Excerpts from a dataset:

++++++

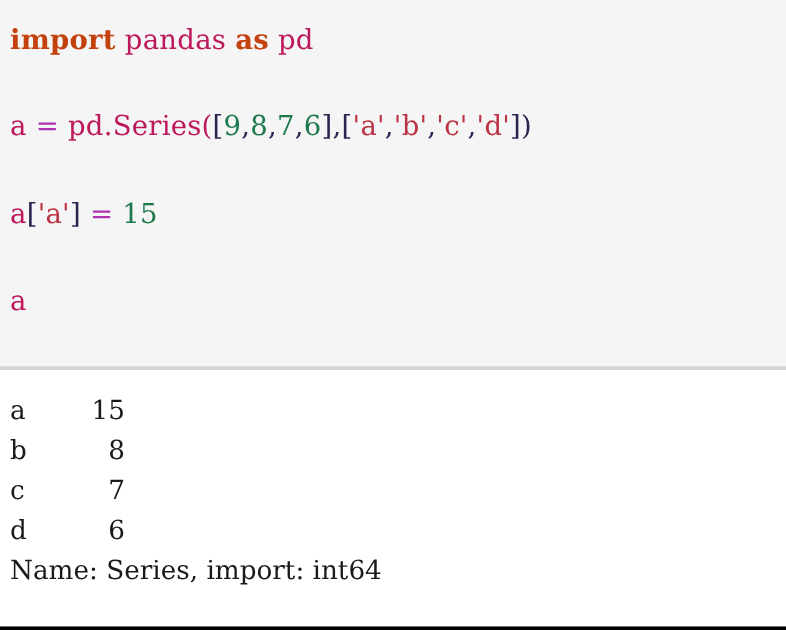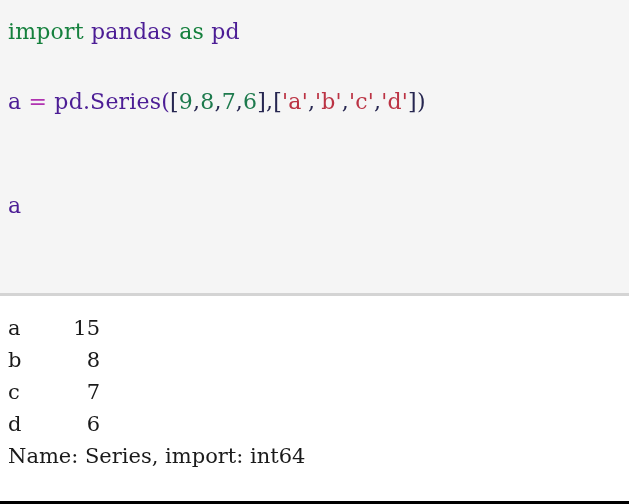--- a/index.html
+++ b/index.html
@@ -39,25 +39,25 @@
     font-family: "DejaVu Serif", "Liberation Serif", serif;
     font-size: 22px;
     line-height: 36px;
     height: 36px;
     color: #1a1a1a;
     white-space: pre;
     letter-spacing: 0.2px;
   }
   .code-line.blank { height: 34px; }
 
-  .tok-keyword { color: #15803d; font-weight: normal; }
+  .tok-keyword { color: #c2410c; font-weight: bold; }
   .tok-op      { color: #b033b0; }
   .tok-num     { color: #1d7a4d; }
   .tok-str     { color: #bb3344; }
-  .tok-plain   { color: #4c1d95; }
+  .tok-plain   { color: #be185d; }
   .tok-punct   { color: #262650; }
 
   
   #output-area {
     background: #ffffff;
     flex: 1 1 auto;
     box-sizing: border-box;
     padding: 16px 0 0 8px;
     overflow: hidden;
   }
@@ -97,20 +97,21 @@
   <div id="code-input-area">
 
     <div class="code-line"><span class="tok-keyword">import</span><span class="tok-plain"> pandas </span><span class="tok-keyword">as</span><span class="tok-plain"> pd</span></div>
 
     <div class="code-line blank"></div>
 
     <div class="code-line"><span class="tok-plain">a </span><span class="tok-op">=</span><span class="tok-plain"> pd.Series(</span><span class="tok-punct">[</span><span class="tok-num">9</span><span class="tok-punct">,</span><span class="tok-num">8</span><span class="tok-punct">,</span><span class="tok-num">7</span><span class="tok-punct">,</span><span class="tok-num">6</span><span class="tok-punct">]</span><span class="tok-punct">,</span><span class="tok-punct">[</span><span class="tok-str">'a'</span><span class="tok-punct">,</span><span class="tok-str">'b'</span><span class="tok-punct">,</span><span class="tok-str">'c'</span><span class="tok-punct">,</span><span class="tok-str">'d'</span><span class="tok-punct">]</span><span class="tok-punct">)</span></div>
 
     <div class="code-line blank"></div>
 
+    <div class="code-line"><span class="tok-plain">a</span><span class="tok-punct">[</span><span class="tok-str">'a'</span><span class="tok-punct">]</span><span class="tok-plain"> </span><span class="tok-op">=</span><span class="tok-plain"> </span><span class="tok-num">15</span></div>
 
 
     <div class="code-line blank"></div>
 
     <div class="code-line"><span class="tok-plain">a</span></div>
 
   </div>
 
   <div id="output-area">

++++++

The result should be a verbatim copy of the data, free of pictures.

[OUTPUT BELOW]:
--- a/index.html
+++ b/index.html
@@ -39,25 +39,25 @@
     font-family: "DejaVu Serif", "Liberation Serif", serif;
     font-size: 22px;
     line-height: 36px;
     height: 36px;
     color: #1a1a1a;
     white-space: pre;
     letter-spacing: 0.2px;
   }
   .code-line.blank { height: 34px; }
 
-  .tok-keyword { color: #15803d; font-weight: normal; }
+  .tok-keyword { color: #c2410c; font-weight: bold; }
   .tok-op      { color: #b033b0; }
   .tok-num     { color: #1d7a4d; }
   .tok-str     { color: #bb3344; }
-  .tok-plain   { color: #4c1d95; }
+  .tok-plain   { color: #be185d; }
   .tok-punct   { color: #262650; }
 
   
   #output-area {
     background: #ffffff;
     flex: 1 1 auto;
     box-sizing: border-box;
     padding: 16px 0 0 8px;
     overflow: hidden;
   }
@@ -97,20 +97,21 @@
   <div id="code-input-area">
 
     <div class="code-line"><span class="tok-keyword">import</span><span class="tok-plain"> pandas </span><span class="tok-keyword">as</span><span class="tok-plain"> pd</span></div>
 
     <div class="code-line blank"></div>
 
     <div class="code-line"><span class="tok-plain">a </span><span class="tok-op">=</span><span class="tok-plain"> pd.Series(</span><span class="tok-punct">[</span><span class="tok-num">9</span><span class="tok-punct">,</span><span class="tok-num">8</span><span class="tok-punct">,</span><span class="tok-num">7</span><span class="tok-punct">,</span><span class="tok-num">6</span><span class="tok-punct">]</span><span class="tok-punct">,</span><span class="tok-punct">[</span><span class="tok-str">'a'</span><span class="tok-punct">,</span><span class="tok-str">'b'</span><span class="tok-punct">,</span><span class="tok-str">'c'</span><span class="tok-punct">,</span><span class="tok-str">'d'</span><span class="tok-punct">]</span><span class="tok-punct">)</span></div>
 
     <div class="code-line blank"></div>
 
+    <div class="code-line"><span class="tok-plain">a</span><span class="tok-punct">[</span><span class="tok-str">'a'</span><span class="tok-punct">]</span><span class="tok-plain"> </span><span class="tok-op">=</span><span class="tok-plain"> </span><span class="tok-num">15</span></div>
 
 
     <div class="code-line blank"></div>
 
     <div class="code-line"><span class="tok-plain">a</span></div>
 
   </div>
 
   <div id="output-area">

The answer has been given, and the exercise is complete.